Lehrmittelfreiheit: CDU widerspricht SPD-Forderung

Die Frage, ob Schulbücher zukünftig wieder kostenfrei sein sollen, entzweit CDU und SPD.

Springe. 

Die Frage, ob Schulbücher an Springer Schulen zukünftig wieder kostenfrei sein sollen, könnte zum Wahlkampfthema werden. Die SPD fordert genau dies. Geht es nach den Genossen, soll die sogenannte Lehrmittelfreiheit für alle Schüler wieder eingeführt werden, die in Springe wohnhaft sind und an allgemeinbildenden Schulen beschult werden, deren Trägerin die Stadt Springe ist. Schüler, die in Springe wohnhaft sind und in anderen Kommunen zur Schule gehen, sollen mit 50 Prozent gefördert werden.
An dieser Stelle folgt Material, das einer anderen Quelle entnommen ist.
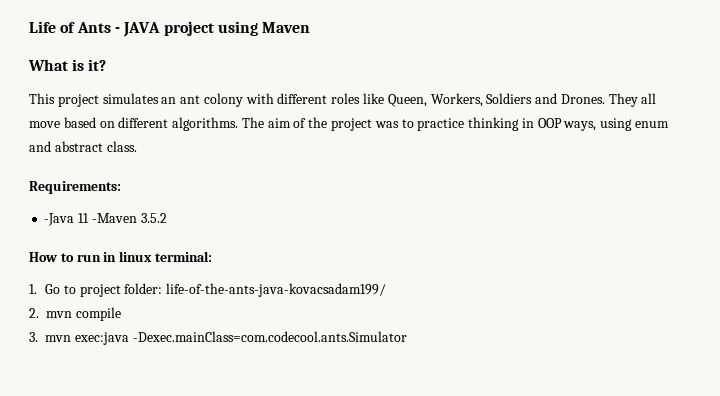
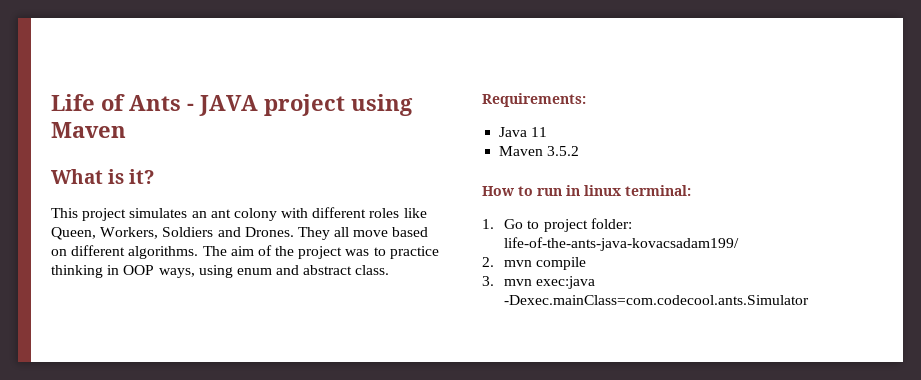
[44,213,75,226] -Java -> [499,127,528,137] Java
[91,213,137,223] -Maven -> [499,146,544,156] // Maven

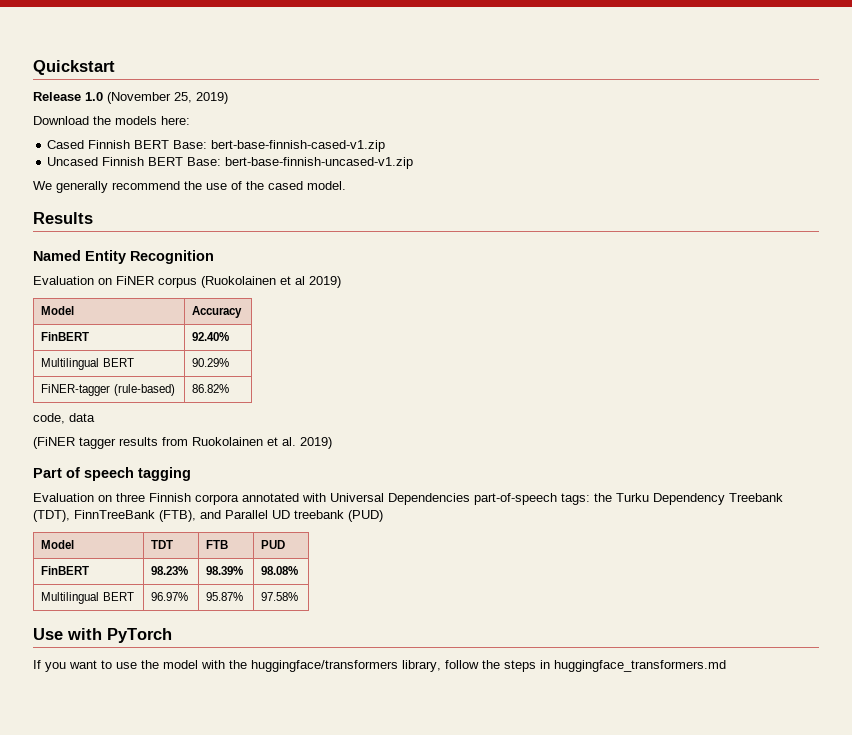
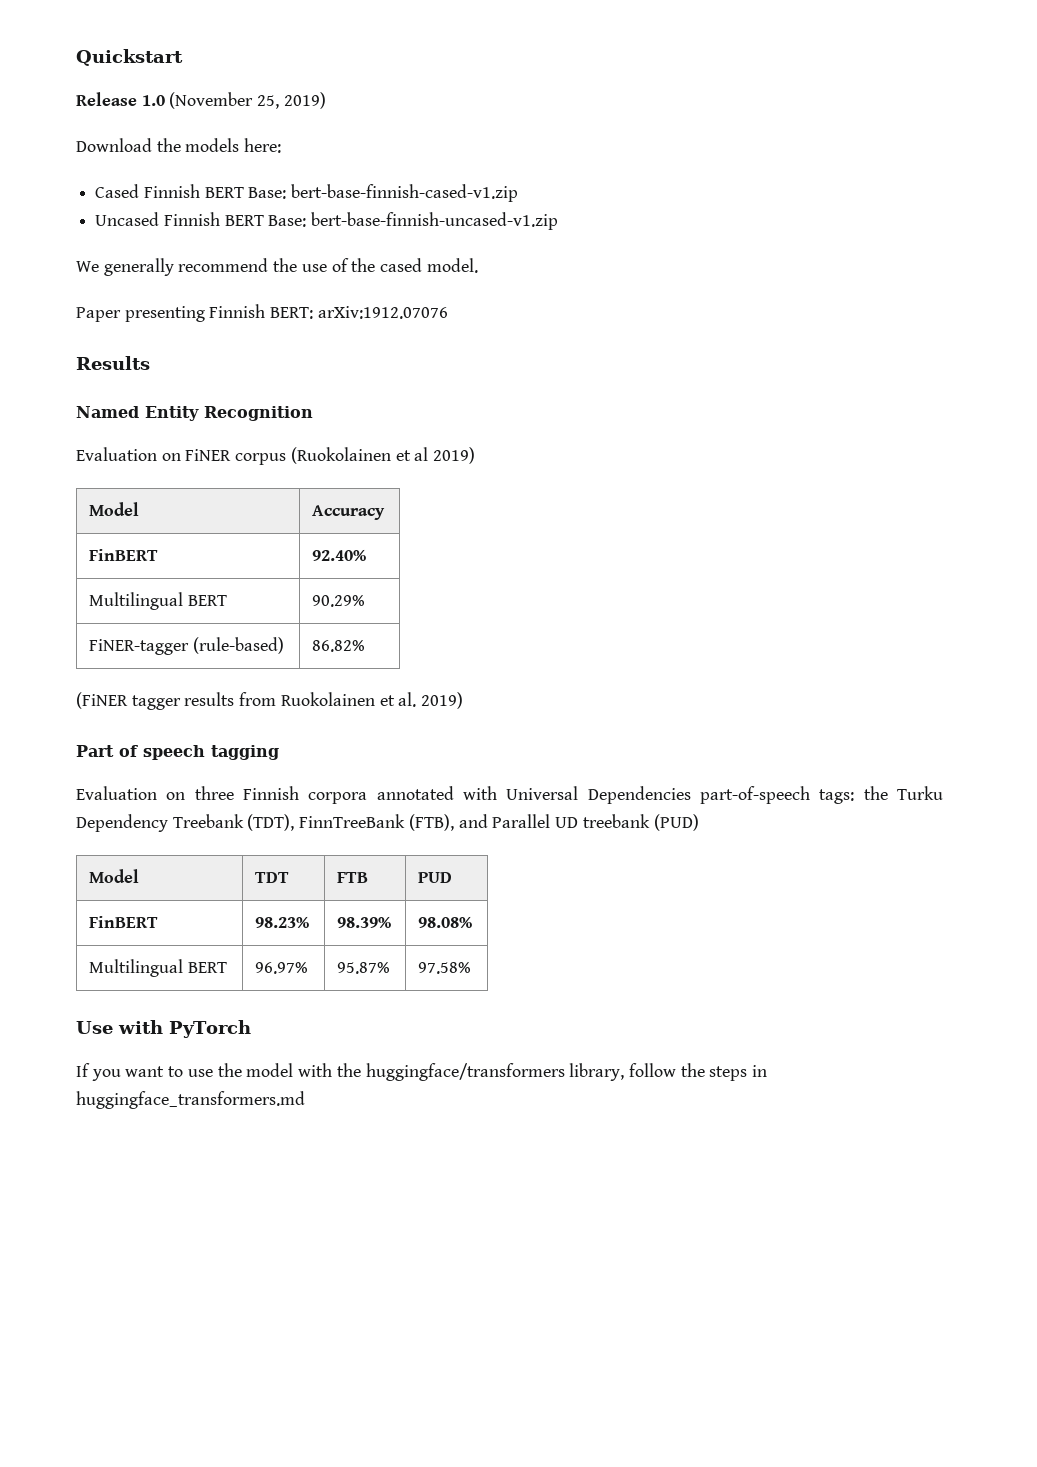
(346, 185) none -> [76,304,448,322] // Paper presenting Finnish BERT: arXiv:1912.07076
[33,413,95,424] // code, data -> (366, 646) none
Dadurch soll die "Durchlässigkeit" des Schulsystems verbessert werden, das heißt es mehr Kindern aus ärmeren Familien ermöglicht werden, auf weiterführende Schulen zu gehen und das Abitur zu absolvieren. Außerdem wollen die Sozialdemokraten dadurch die Attraktivität des Schulstandortes Springe erhöhen und mehr Schüler an den Deister zu locken. Im Gegenzug könnten wiederum die Gastschulbeiträge gesenkt werden, heißt es in dem Antrag der SPD-Fraktion. Dies würde auch dazu beitragen, die Lehrmittelfreiheit gegenzufinanzieren.

Die CDU lehnt den Vorschlag der Sozialdemokraten ab und will am bestehenden System festhalten. "Die Schulbuchausleihe ist im Sinne der Nachhaltigkeit richtig, dafür ein Entgeld im Sinne der Beteiligung an den Anschaffungskosten zu erheben, sinnvoll", sagt Springes CDU-Vorsitzende Elke Riegelmann. Familien mit geringerem Einkommen würden die Kosten für Schulbücher ohnehin bereits erstattet. Dass Eltern, die ihr Kind mit einem modernen Smartphone ausstatten keine 70 Euro im Jahr für Schulbücher übrig haben, hält Riegelmann für unglaubwürdig. Auch das Argument der erhöhten Durchlässigkeit kann die Christdemokratin nicht nachvollziehen. Die Zahl der Schüler, die seit der Einführung der kostenpflichtigen Schulbuchausleihe das Abitur gemacht haben, sei mitnichten gesunken - im Gegenteil. "Die Zahlen sprechen da eine ganz andere Sprache", so Riegelmann.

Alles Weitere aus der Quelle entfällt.